Oui, ce sera en septembre dans le village voisin de Taissy. Mais… Il s’agit d’une manifestation dédiée à la New Romance, ouvert également à ses multiples variétés. (Voir ici)
Un tel salon fait date car ce genre de littérature connait en France un véritable engouement en occupant 10% du marché du livre.
- 10% ! Dans une période où on lit de moins en moins, il est bon d’apprendre qu’un genre de littérature progresse régulièrement.
Toutefois l’attribution à la New romance de la mention « littérature » fait problème. En effet, la New romance se focalise principalement sur l'amour dit romantique, chaste et les émotions positives qu'il génère. (Art. Wiki)

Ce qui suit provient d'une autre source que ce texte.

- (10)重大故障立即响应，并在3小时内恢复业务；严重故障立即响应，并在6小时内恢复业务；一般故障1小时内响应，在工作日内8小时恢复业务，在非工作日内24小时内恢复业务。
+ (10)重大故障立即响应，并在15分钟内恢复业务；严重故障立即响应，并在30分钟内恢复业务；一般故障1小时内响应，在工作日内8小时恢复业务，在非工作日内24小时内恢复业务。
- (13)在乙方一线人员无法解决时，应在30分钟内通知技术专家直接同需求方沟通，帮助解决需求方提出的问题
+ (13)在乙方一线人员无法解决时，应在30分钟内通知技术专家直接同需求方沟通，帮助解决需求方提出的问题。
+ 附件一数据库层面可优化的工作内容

Connue en France par la collection Harlequin ces livres sont littéralement fabriqués suivant des « guide d’écriture » obligeant les auteurs à se soumettre à des règles strictes : « les romances récompensent les « gentils » et sanctionnent les « méchants ». De même, un couple qui met tout en œuvre pour bâtir une relation et qui croit en elle est a priori récompensé par l'amour inconditionnel ». Ils bénéficient d'une ample diffusion, mais il n'existe qu'un seul tirage par titre. « Ils restent dans les rayonnages des magasins et supermarchés pendant un mois, après quoi d'autres titres prennent la place des invendus qui sont alors détruits, et très rarement réédité. » (Art. cité)

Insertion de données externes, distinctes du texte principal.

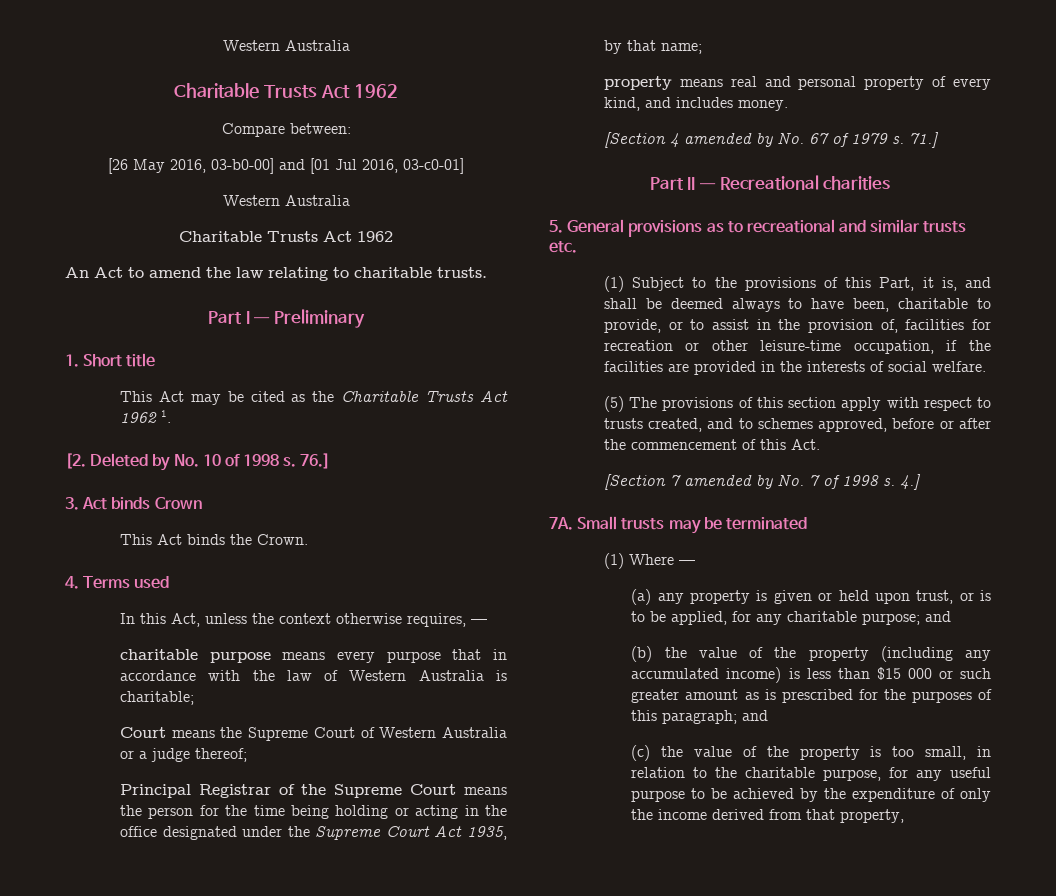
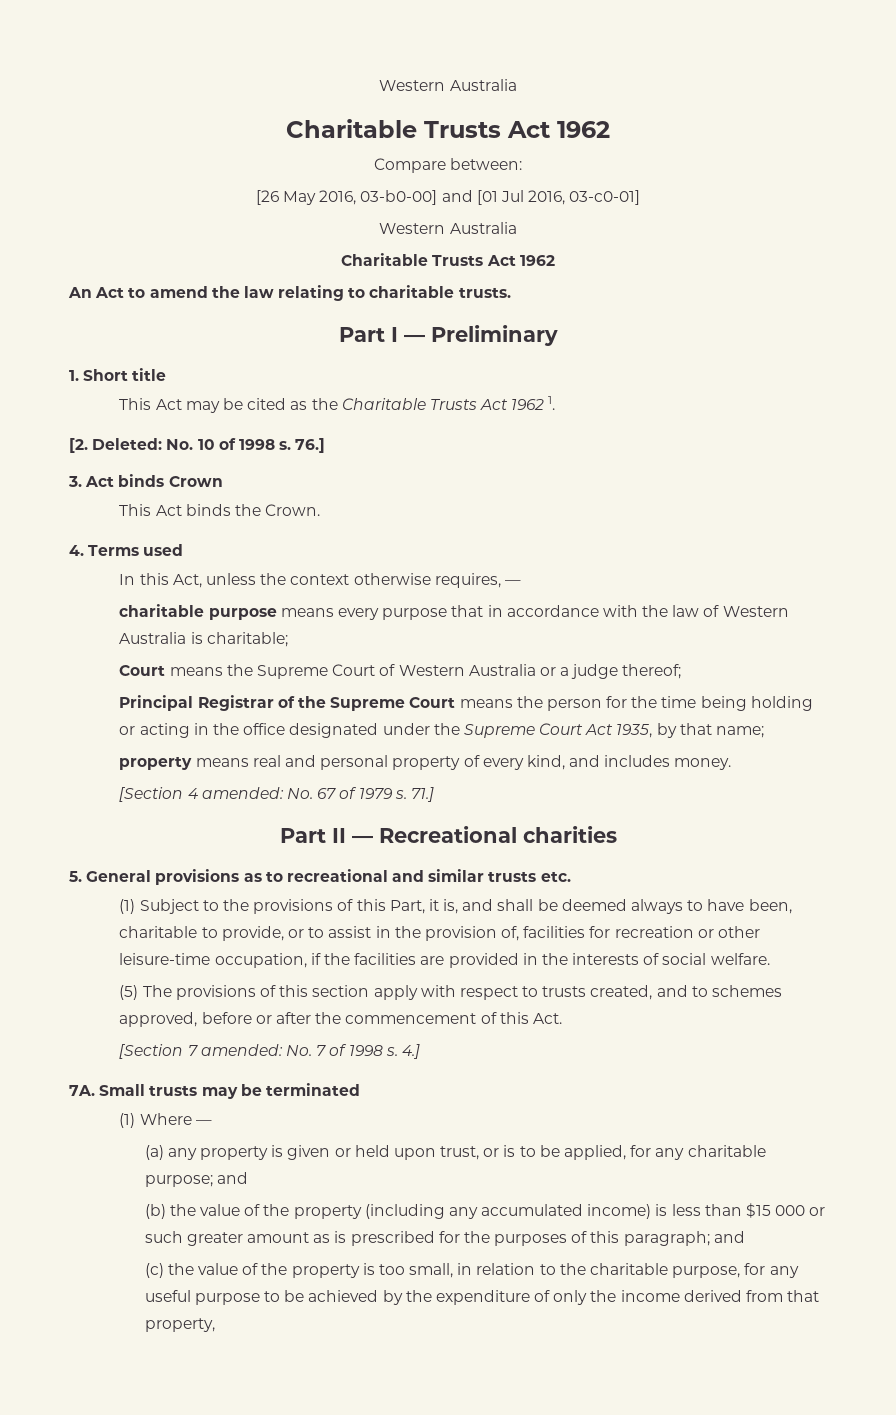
- [2. Deleted by No. 10 of 1998 s.
+ [2. Deleted: No. 10 of 1998 s.
- [Section 4 amended by No. 67 of 1979 s.
+ [Section 4 amended: No. 67 of 1979 s.
- [Section 7 amended by No. 7 of 1998 s.
+ [Section 7 amended: No. 7 of 1998 s.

- Mais alors, pourquoi ce succès ?
- On nous explique que « la New Romance a pour objet de raconter une histoire d'amour, avec un ancrage contemporain, une fin heureuse et des scènes de sexe explicites si cela est nécessaire à l'histoire et si l'auteur le souhaite. » (Id.)
Voilà donc ce qu’attend le public et ce pour quoi il achète ces livres ? Pour avoir une histoire qui apporte une satisfaction émotionnelle et qui se termine de façon heureuse ?
- Sans doute et ce n’est probablement pas nouveau : le genre remonte au moins à Jane Austin et à son livre Orgueil et préjugés (1813).
La nouveauté viendrait plutôt du public qui lit ces livres de façon décomplexée, oubliant le discrédit qui frappe ces « romans à l’eau de rose » : du moins c’est ce qu’on peut croire en visitant le rayon qui leur est consacré dans les librairies et qui ne cesse de s’étendre.
Émotion positive et optimisme : voilà donc ce qui nous manque et qu’on recherche avec ces livres.